Entreprise La gobeleterie vit peut-être ses dernières heures. Un ultime vote est prévu ce matin.

Les drapeaux des syndicats ne sont pas en berne mais ils pourraient l’être dans les prochaines heures. C’est la boule au ventre que les 140 employés se rendront sur le site de leur usine ce vendredi matin. À 9 heures, une assemblée syndicale du personnel aura la lourde tâche de se prononcer sur l’avenir de Durobor. Ouvriers et employés devront simplement voter par l’affirmative ou la négative à la question du CEO Herman Green : "Est-ce que vous me soutenez dans mon projet pour que l’usine continue ?" Si la réponse n’est pas positive, le sort de Durobor pourrait être scellé.

Le patron néerlandais de la gobeleterie sonégienne s’est donc peut-être adressé une ultime fois à son personnel hier soir. "Il a simplement dit qu’il voulait savoir si les employés croyaient encore à son projet ou non", raconte Stefano Fragapane, permanent FGTB, qui craint le pire. "Je ne sais pas trop ce qui sera décidé. Personnellement, je vois mal la chose mais je ne sais pas ce qui se passera. Quelle sera l’issue du vote ? C’est difficile à dire. Discuter de perte de salaire, c’est une chose. Discuter de perte d’emploi, c’est tout à faire différent. Moi, j’espère sincèrement qu’on sauvera Durobor. La décision appartient désormais aux travailleurs."

Herman Green , ne désespère pas. Il attend simplement un signe de ses travailleurs. "Si la majorité des travailleurs donne l’indication de vouloir continuer, ils devront reprendre le travail pour en donner la preuve", disait-il à la RTBF. "Parce que ça nous coûte énormément d’argent et ça a fait perdre la confiance des investisseurs."

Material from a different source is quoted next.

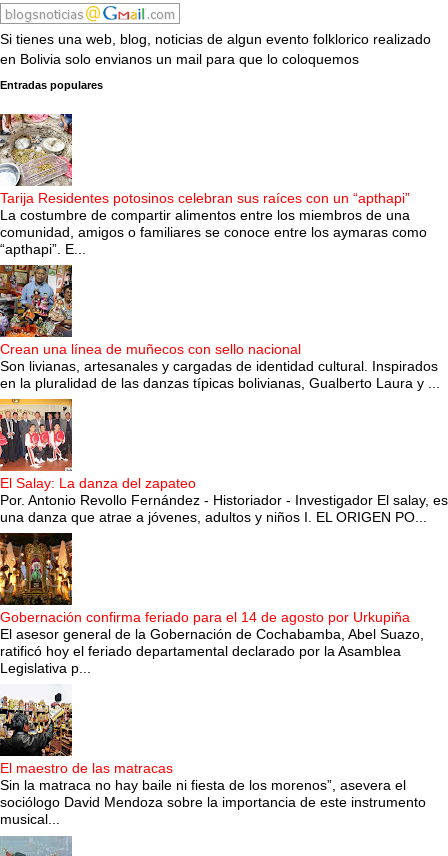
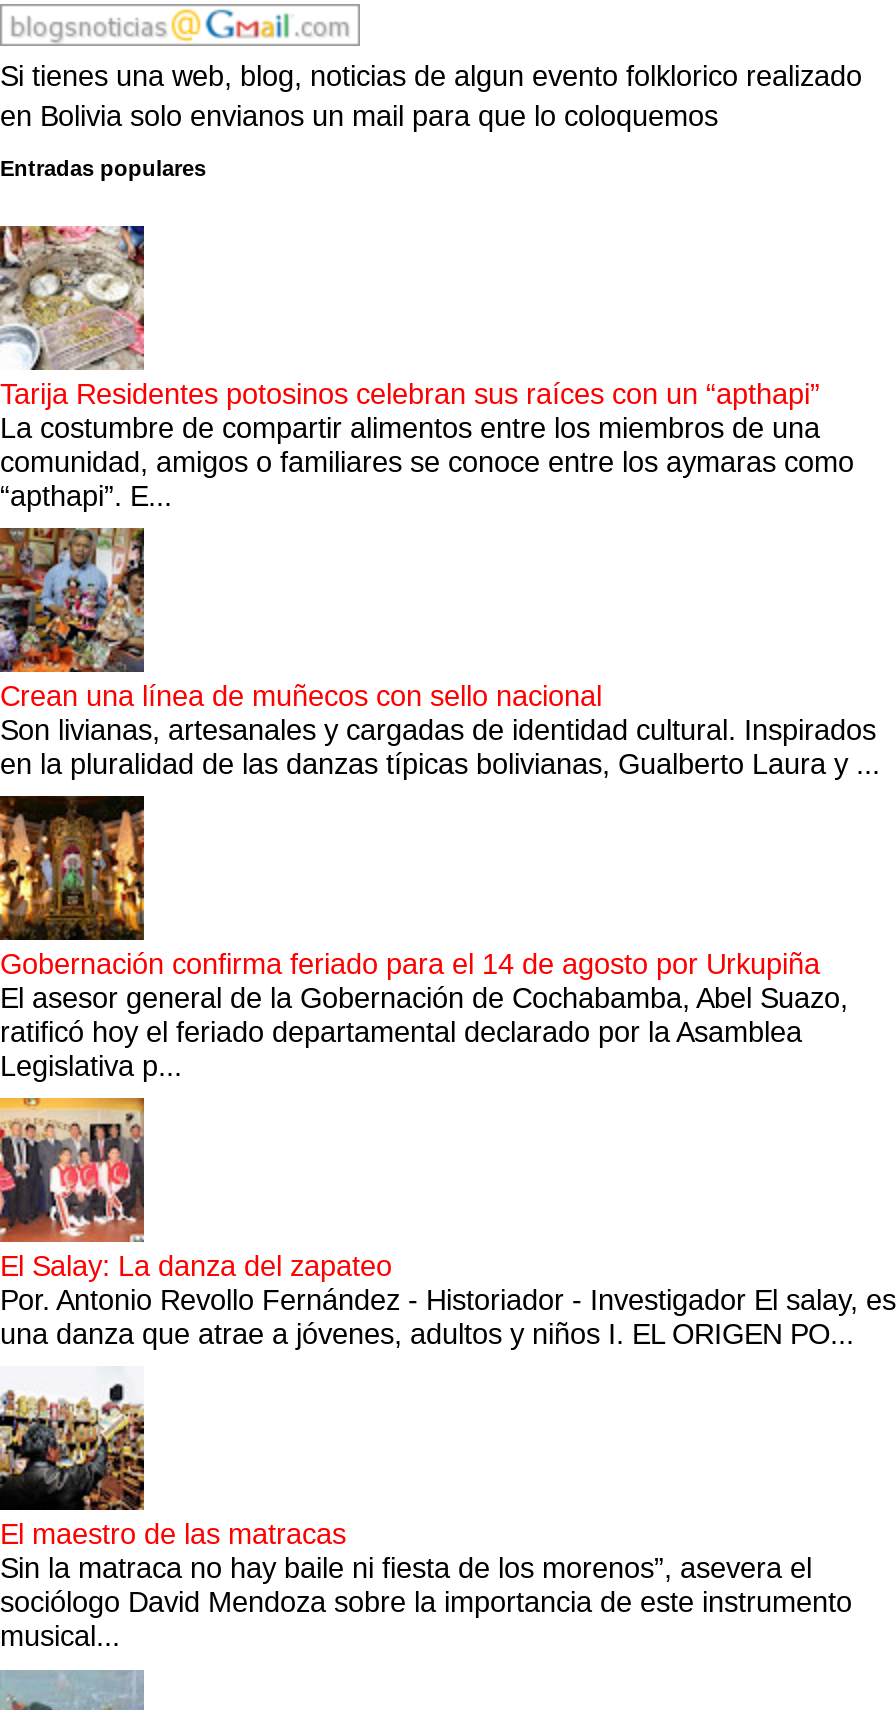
moved down: [image] | El Salay: La danza del zapateo | Por. Antonio Revollo Fernández - Historiador - Investigador El salay, es | una danza que atrae a jóvenes, adultos y niños I. EL ORIGEN PO...

moved up: [image] | Gobernación confirma feriado para el 14 de agosto por Urkupiña | El asesor general de la Gobernación de Cochabamba, Abel Suazo, | ratificó hoy el feriado departamental declarado por la Asamblea | Legislativa p...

Mercredi soir, une assemblée syndicale du personnel avait déjà été convoquée. Les employés ont dû s’exprimer sur la nouvelle proposition d’Herman Green concernant les pertes salariales (jusqu’à 9.000 euros brut par an pour certains travailleurs). L’offre a été refusée à 93,5 %.

Un conseil d’administration extraordinaire sera convoqué lundi. Selon le vote de ce vendredi, les actionnaires et la direction devront prendre une décision qui pourrait s’avérer fatale et définitive pour 140 travailleurs et 140 familles...

Herman Green campe sur ses positions

Les travailleurs de Durobor affirment que la renégociation des salaires ne faisait nullement partie de l’accord social signé le 27 juin 2017 et voté positivement à 76 % par les travailleurs représentés par leurs syndicats FGTB, SETCA, CSC et CNE.

Herman Green, lui, réfute. Le CEO de la gobeleterie soutient qu’il ne fait qu’appliquer l’accord salarial signé au moment de la reprise de la direction de l’usine. "Nous avons négocié ces primes en juin 2017", a répété le Néerlandais au micro de la RTBF. "Six mois après, tout le monde veut renégocier. C’est quelque chose qui ne se fait pas dans une entreprise professionnelle supportée par des investisseurs privés et publics."

"Nous pouvons comprendre le sentiment d’injustice ressenti par le personnel qui a fait face à de nombreux épisodes difficiles mais il a toujours été clair, dès les premières négociations de reprise, que nous devions faire fi des faveurs accordées autrefois par l’ancienne direction et nous inscrire tous ensemble dans une nouvelle organisation du travail", précise Herman Green.

Une nouvelle réunion avec les syndicats était organisée en urgence hier en début d’après-midi en prélude de l’ultime assemblée générale. Mais celle-ci s’est encore transformée en refus en bloc. "Nous avons essayé de débloquer la situation mais ça ne fonctionne pas, il reste sur sa première proposition", raconte Stefano Fragapane, permanent à la FGTB. La cause semble donc bel et bien perdue. Herman Green ne reviendra jamais sur ses pas pour répondre à la demande du personnel.